_Problem description_.
Using the listing below, print exactly everything from the line with "display:flex; align-items:center; justify-content:flex-end;" down to the line with "font-size: 12px;", both included, and nothing more.

-- Records shown follows --

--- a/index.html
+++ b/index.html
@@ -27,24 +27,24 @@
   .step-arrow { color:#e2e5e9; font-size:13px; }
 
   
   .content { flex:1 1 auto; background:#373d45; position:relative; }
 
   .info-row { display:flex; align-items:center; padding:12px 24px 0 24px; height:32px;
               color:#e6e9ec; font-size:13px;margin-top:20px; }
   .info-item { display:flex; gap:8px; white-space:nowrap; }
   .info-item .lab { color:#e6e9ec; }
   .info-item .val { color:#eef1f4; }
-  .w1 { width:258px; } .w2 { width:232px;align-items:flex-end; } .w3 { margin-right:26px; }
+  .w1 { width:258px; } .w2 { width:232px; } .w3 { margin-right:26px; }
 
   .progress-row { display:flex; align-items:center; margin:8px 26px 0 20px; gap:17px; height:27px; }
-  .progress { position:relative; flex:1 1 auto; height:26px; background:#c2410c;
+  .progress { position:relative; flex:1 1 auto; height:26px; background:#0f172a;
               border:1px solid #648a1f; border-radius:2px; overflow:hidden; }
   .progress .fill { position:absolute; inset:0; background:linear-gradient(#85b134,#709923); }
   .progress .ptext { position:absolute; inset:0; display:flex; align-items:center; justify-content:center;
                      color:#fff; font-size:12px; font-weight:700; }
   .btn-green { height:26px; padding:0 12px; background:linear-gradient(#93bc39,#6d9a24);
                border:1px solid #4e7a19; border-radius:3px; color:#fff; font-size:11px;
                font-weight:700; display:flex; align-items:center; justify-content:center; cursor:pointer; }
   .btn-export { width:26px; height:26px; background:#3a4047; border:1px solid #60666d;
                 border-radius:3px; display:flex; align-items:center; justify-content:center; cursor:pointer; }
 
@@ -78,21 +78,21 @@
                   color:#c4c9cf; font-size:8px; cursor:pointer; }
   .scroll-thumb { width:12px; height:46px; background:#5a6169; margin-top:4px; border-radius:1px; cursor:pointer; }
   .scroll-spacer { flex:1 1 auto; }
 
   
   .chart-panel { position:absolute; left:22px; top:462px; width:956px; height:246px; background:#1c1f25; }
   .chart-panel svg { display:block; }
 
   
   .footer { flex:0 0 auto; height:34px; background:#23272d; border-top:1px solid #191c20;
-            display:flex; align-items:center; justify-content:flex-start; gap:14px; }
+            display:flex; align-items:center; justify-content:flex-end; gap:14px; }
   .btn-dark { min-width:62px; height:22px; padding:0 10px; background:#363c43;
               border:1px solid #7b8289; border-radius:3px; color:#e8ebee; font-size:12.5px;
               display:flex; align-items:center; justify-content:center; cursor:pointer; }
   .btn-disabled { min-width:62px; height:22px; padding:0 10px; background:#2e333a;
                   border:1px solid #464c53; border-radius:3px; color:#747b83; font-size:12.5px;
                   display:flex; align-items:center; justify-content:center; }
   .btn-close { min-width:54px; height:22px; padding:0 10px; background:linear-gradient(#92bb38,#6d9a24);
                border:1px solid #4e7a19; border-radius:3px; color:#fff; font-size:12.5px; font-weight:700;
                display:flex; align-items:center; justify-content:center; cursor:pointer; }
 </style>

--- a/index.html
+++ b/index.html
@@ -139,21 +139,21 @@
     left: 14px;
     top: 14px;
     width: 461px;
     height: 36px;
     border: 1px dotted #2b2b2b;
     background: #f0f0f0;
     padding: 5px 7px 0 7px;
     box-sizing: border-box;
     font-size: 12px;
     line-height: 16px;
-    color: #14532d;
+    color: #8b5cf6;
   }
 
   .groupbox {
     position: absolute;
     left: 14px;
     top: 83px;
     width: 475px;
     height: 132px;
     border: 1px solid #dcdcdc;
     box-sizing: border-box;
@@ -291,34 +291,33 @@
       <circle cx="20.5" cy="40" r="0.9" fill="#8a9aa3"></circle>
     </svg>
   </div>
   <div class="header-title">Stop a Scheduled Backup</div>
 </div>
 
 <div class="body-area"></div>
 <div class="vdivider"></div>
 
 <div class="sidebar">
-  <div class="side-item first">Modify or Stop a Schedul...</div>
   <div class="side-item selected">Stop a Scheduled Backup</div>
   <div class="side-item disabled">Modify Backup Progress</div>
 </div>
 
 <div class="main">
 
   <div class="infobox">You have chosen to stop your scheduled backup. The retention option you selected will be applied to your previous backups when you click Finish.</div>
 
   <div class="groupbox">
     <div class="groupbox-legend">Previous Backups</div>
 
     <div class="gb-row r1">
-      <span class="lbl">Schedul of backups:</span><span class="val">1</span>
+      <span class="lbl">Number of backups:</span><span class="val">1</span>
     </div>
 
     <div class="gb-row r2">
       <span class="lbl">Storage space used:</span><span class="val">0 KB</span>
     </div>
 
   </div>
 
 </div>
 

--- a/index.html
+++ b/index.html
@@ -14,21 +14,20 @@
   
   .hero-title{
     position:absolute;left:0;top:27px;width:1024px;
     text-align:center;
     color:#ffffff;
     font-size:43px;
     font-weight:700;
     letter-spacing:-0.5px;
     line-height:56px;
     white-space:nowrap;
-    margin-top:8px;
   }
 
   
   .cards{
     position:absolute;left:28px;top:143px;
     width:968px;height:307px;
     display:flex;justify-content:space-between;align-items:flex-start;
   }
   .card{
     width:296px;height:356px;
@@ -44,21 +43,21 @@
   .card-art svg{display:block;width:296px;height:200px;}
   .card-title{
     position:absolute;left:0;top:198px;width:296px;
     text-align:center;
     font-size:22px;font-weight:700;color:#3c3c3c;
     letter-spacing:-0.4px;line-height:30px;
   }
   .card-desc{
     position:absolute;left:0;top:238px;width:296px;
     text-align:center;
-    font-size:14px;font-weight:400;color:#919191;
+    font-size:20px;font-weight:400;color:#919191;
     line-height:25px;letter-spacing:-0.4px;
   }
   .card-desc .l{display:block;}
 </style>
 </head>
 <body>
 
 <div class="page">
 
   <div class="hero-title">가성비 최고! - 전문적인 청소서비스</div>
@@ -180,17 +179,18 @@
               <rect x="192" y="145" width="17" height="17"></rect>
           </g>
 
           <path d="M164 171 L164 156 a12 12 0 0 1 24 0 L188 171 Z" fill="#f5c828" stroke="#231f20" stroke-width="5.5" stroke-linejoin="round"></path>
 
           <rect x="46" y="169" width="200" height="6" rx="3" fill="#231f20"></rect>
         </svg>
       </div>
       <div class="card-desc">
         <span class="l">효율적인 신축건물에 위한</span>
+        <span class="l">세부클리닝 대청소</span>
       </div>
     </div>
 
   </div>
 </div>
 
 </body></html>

-- Records shown concluded --

_Result for this task_.
+            display:flex; align-items:center; justify-content:flex-end; gap:14px; }
   .btn-dark { min-width:62px; height:22px; padding:0 10px; background:#363c43;
               border:1px solid #7b8289; border-radius:3px; color:#e8ebee; font-size:12.5px;
               display:flex; align-items:center; justify-content:center; cursor:pointer; }
   .btn-disabled { min-width:62px; height:22px; padding:0 10px; background:#2e333a;
                   border:1px solid #464c53; border-radius:3px; color:#747b83; font-size:12.5px;
                   display:flex; align-items:center; justify-content:center; }
   .btn-close { min-width:54px; height:22px; padding:0 10px; background:linear-gradient(#92bb38,#6d9a24);
                border:1px solid #4e7a19; border-radius:3px; color:#fff; font-size:12.5px; font-weight:700;
                display:flex; align-items:center; justify-content:center; cursor:pointer; }
 </style>

--- a/index.html
+++ b/index.html
@@ -139,21 +139,21 @@
     left: 14px;
     top: 14px;
     width: 461px;
     height: 36px;
     border: 1px dotted #2b2b2b;
     background: #f0f0f0;
     padding: 5px 7px 0 7px;
     box-sizing: border-box;
     font-size: 12px;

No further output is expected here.